Print, exactly as given, each line of the data from the line containing "subtotal: 2156.45 -> 2273.78" up to and including its last line.

EXTRACTED INFORMATION:
========================

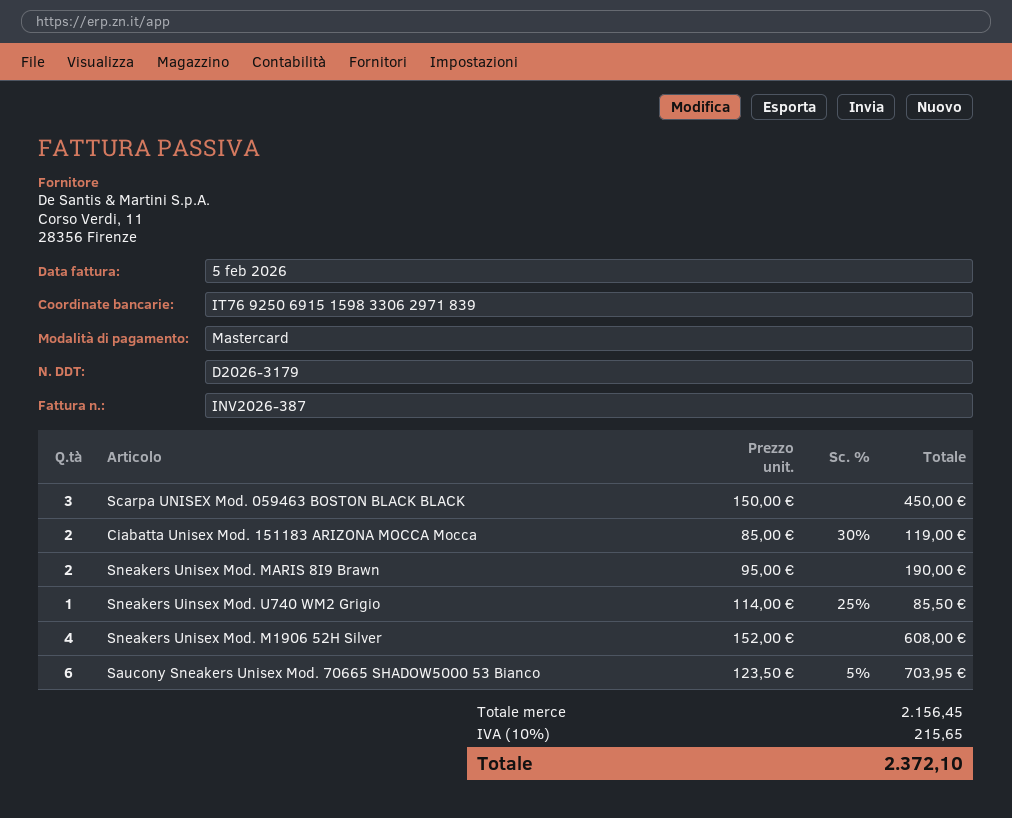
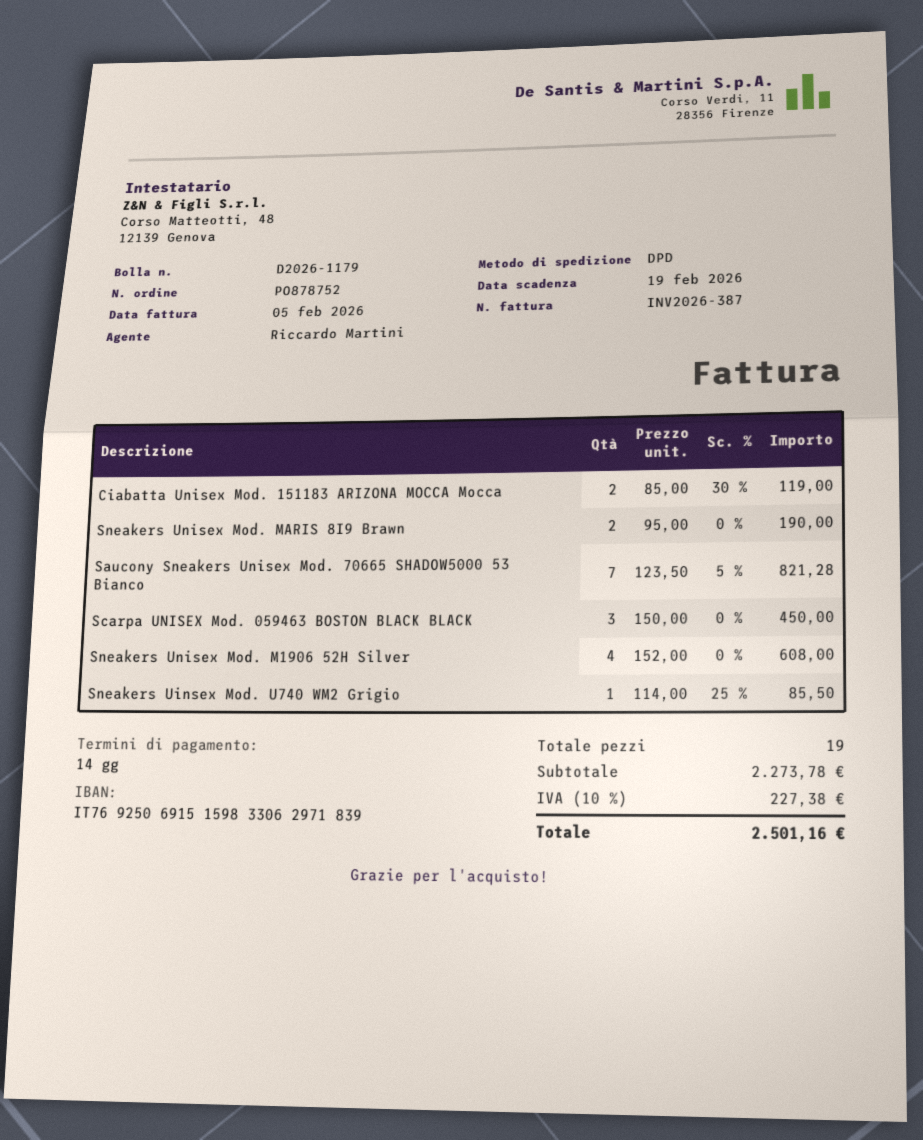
delivery note number: D2026-3179 -> D2026-1179
Saucony Sneakers Unisex Mod. 70665 SHADOW5000 53 Bianco: 6 x 123.50 - 5% = 703.95 -> 7 x 123.50 - 5% = 821.28
subtotal: 2156.45 -> 2273.78
tax: 10% = 215.65 -> 10% = 227.38
total: 2372.10 -> 2501.16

========================

EXERCISE RESPONSE:
subtotal: 2156.45 -> 2273.78
tax: 10% = 215.65 -> 10% = 227.38
total: 2372.10 -> 2501.16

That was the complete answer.